An external threat to the validity of our results is the ability to generalize the findings of this study. To mitigate this threat, we investigated TL’s detection performance on code smells of two programming languages with different writing structures (C# and Python) to generalize our findings. However, more experiments are required on code smells of other programming languages such as JavaScript. Also, our results are limited to the detection of LC, LM, and LPL smells, and further research is required to generalize these findings across other types of code smells.
A potential overall threat to the validity of our results is that the obtained performance differences might not be statistically significant between the TL methods, which may affect the reliability of the comparative results. To address this threat, we utilized the Wilcoxon statistical test to examine the differences between each TL method, ensuring that there were significant differences between the models. This approach allowed us to obtain more robust and reliable results.
8. Conclusions
In this study, we conducted a comparative analysis of two TL approaches, instance-based and parameter-based TL, to detect LC, LM, and LPL code smells. Java was used as the source dataset, while C# and Python were used as target datasets. The instance-based approach included several methods, including IWC, NNW, and TAB, while the parameter-based approach included the TT and TF methods. Additionally, we examined various base models for each instance-based method, including standalone and ensemble-based ML models. TL models were evaluated using stratified 10-fold cross-validation repeated ten times. Further, the Wilcoxon signed-rank test was used to examine the statistical differences between the models.
The findings of our empirical study can be summarized as follows: (1) Instance-based TL demonstrated superior results in code smell detection across several methods. TAB achieved more consistent performance specifically when paired with the ensemble-based base models in both the C# and Python programming languages. (2) The performance of parameter-based methods varied according to the source dataset size. The TT method was more effective in LC code smell detection, while the TF method performed better in LM code smell detection across both languages; hence, the source LC code smell dataset is larger than the LM dataset. However, both models achieved good results in detecting LPL code smell in the Python dataset. (3) The instance-based TL approach outperformed the parameter-based approach in code smell detection, with more consistent and reliable results. (4) The investigated TL approaches achieved consistent results across different target programming languages (C# and Python).

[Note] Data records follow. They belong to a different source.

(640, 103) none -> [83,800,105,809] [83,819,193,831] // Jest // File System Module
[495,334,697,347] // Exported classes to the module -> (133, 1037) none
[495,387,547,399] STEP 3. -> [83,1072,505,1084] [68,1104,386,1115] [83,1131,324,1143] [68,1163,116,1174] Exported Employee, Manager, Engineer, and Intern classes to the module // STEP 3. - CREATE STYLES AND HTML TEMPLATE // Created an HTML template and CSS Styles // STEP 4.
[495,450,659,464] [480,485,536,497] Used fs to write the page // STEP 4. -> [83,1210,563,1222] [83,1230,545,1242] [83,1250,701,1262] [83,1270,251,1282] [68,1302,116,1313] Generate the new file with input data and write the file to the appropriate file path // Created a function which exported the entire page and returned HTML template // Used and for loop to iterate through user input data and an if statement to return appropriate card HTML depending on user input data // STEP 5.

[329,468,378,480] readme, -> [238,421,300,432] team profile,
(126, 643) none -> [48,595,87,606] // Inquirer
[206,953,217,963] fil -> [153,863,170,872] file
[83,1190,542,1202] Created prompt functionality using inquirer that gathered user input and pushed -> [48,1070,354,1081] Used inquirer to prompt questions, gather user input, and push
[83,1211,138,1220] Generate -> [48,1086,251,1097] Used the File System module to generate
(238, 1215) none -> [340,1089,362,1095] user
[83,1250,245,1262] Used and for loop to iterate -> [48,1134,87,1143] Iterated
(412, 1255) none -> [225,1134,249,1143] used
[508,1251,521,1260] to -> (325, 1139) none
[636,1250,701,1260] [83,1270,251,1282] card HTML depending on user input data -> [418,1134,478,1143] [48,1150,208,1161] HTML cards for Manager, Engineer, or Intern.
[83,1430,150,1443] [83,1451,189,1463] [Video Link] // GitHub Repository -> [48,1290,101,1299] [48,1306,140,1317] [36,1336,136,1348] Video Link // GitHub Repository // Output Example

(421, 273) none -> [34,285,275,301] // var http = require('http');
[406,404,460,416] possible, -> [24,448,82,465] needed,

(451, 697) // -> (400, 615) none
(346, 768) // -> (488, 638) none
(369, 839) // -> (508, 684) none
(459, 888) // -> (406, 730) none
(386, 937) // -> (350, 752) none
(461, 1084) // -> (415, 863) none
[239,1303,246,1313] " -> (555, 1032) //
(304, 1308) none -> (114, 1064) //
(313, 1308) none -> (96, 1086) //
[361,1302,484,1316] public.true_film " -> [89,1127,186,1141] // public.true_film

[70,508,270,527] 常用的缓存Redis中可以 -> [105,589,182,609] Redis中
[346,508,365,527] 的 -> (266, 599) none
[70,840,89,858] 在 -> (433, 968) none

This study has a few limitations that should be defined. First, the experiments were conducted to detect code smells in only three programming languages (Java, C#, and Python), which may limit the applicability of the results to other languages. Second, the feature set was limited to the common attributes across datasets to satisfy TL requirements, which may have reduced the diversity of features available for code smell detection. Third, the evaluation focused on a selected set of TL approaches, so the performance of other potential methods was not investigated. These factors define the scope of our findings and should be considered when considering the results.
In terms of future work, this research can be extended further to perform a more in-depth investigation of the capabilities of TL in code smell detection. Future research directions may include the following: First, investigate the model’s performance across different datasets with varying feature sets and distributions to assess its generalizability and robustness. Second, examine TL’s performance in detecting other code smells. Third, investigate code smell detection performance for more programming languages with a target dataset such as JavaScript.